Se trata de una edificación con un salón abierto para todos, que como allí mismo lo describen, acoge a quien quiera entrar y tomar un descanso, independiente de toda religión, procedencia, ideología, color de piel o constitución física. Se puede tomar asiento y permanecer en silencio el tiempo que se desee, con el fin de relajarse y olvidarse del estrés de la ciudad y recobrar fuerzas.
En pleno centro de la ciudad, en una zona que siempre está llena de turistas de todo el mundo, este lugar de Berlín que recuerda, como pocos otros, los horrores de la guerra, está adecuado para pensar y meditar en los tiempos dolorosos del pasado, así como para estimular el valor de la paz. El “Lugar del Silencio”, como se le llama, es una constante exhortación a la hermandad y a la tolerancia entre las personas y una advertencia contra la violencia y la xenofobia. Renunciando a cualquier símbolo religioso, ideológico o político, el lugar está decorado con un arreglo neutral y sencillo ubicado en la parte central, frente a las sillas disponibles para los visitantes. Se trata de un tapiz diseñado para simbolizar la luz penetrando en la oscuridad. Al ingresar al recinto hay una pared azul con la palabra “Silencio” y un discreto cartel que promueve la paz. El aislamiento logrado es admirable, pues una vez se ingresa, el silencio es total y el placer que se experimenta es un extraño sentimiento que pocas veces tenemos oportunidad de apreciar en la actualidad.
Lo peor es que el silencio está desapareciendo de los lugares que le eran propios, como las iglesias y catedrales, pues en muchos casos éstas se han convertido en lugares para promover el turismo y en otras hay que luchar contra el ruido que llega de la calle, del estruendo de los motores de carros y aviones y hasta del zumbido de helicópteros. Y peor aún, las iglesias católicas, por ejemplo, que fueron construidas y adecuadas para orar en silencio y celebrar allí todas las ceremonias religiosas, permanecen cerradas y son reemplazadas por los corredores de los centros comerciales para orar en grupo o para ir a misa un domingo.
En una columna de Umberto Eco sobre este tema, publicada en el año 2000, decía usando su acostumbrado humor, que “… es posible que Dios esté en todas partes, pero difícilmente lo encontraremos en medio de un estruendo infernal”.
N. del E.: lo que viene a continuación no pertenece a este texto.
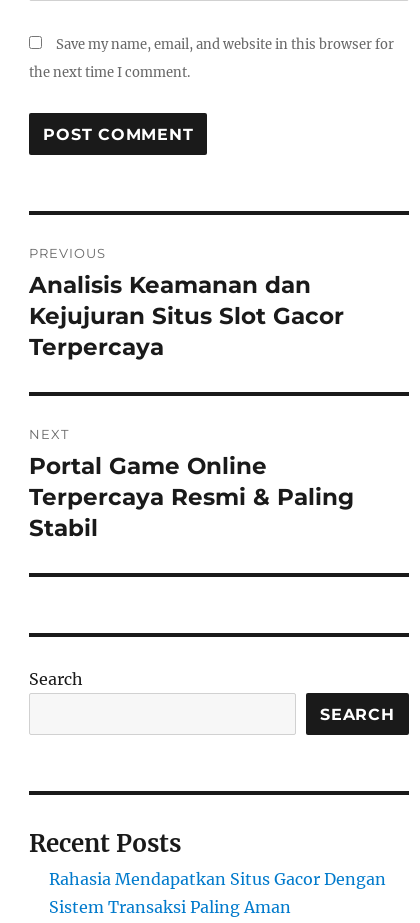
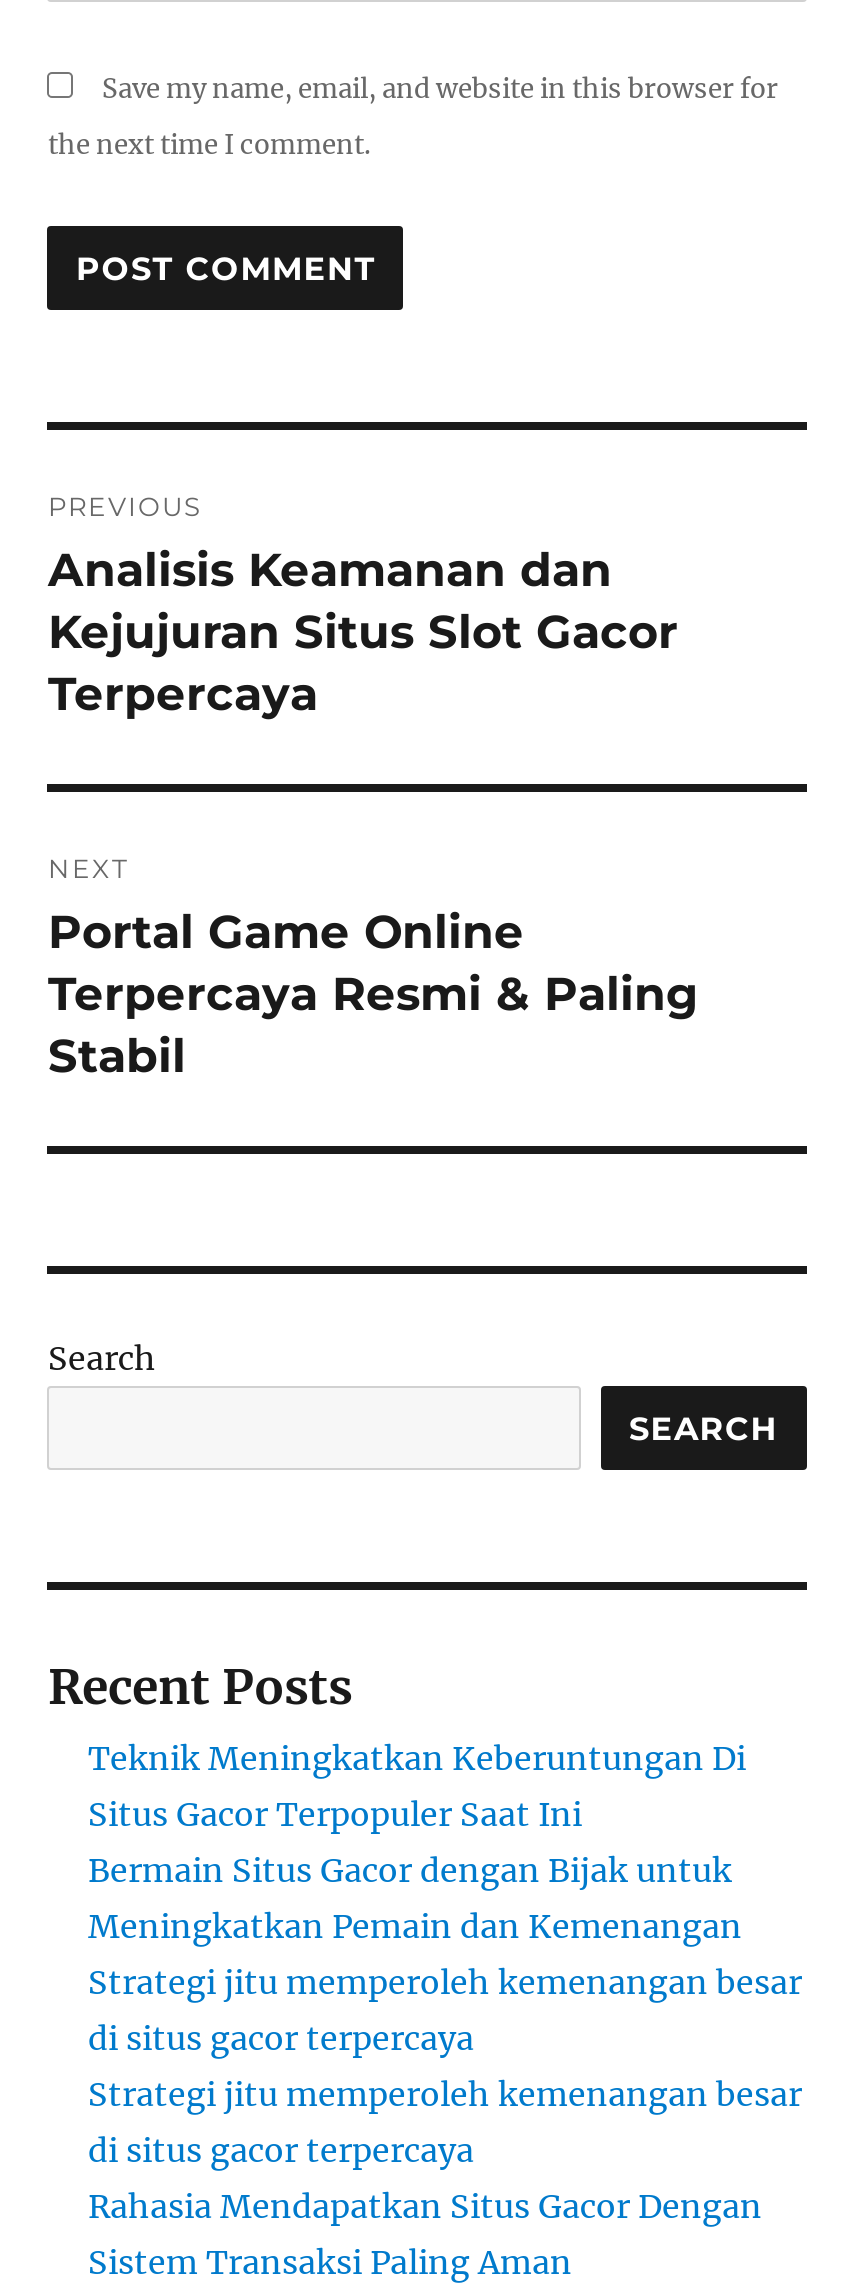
+ Teknik Meningkatkan Keberuntungan Di
+ Situs Gacor Terpopuler Saat Ini
+ Bermain Situs Gacor dengan Bijak untuk
+ Meningkatkan Pemain dan Kemenangan
+ Strategi jitu memperoleh kemenangan besar
+ di situs gacor terpercaya
+ Strategi jitu memperoleh kemenangan besar
+ di situs gacor terpercaya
En un futuro posiblemente el silencio será un artículo de lujo que al no poderse adquirir como bien de consumo, sólo podrá disfrutarse en los pocos campos y bosques que dejemos en pie, tras la torpe devastación que estamos llevando a cabo diariamente. Seguramente se valorizarán los escasos lugares para disfrutar del silencio y será entonces un gran plan irse de vacaciones a internarse en los monasterios tibetanos.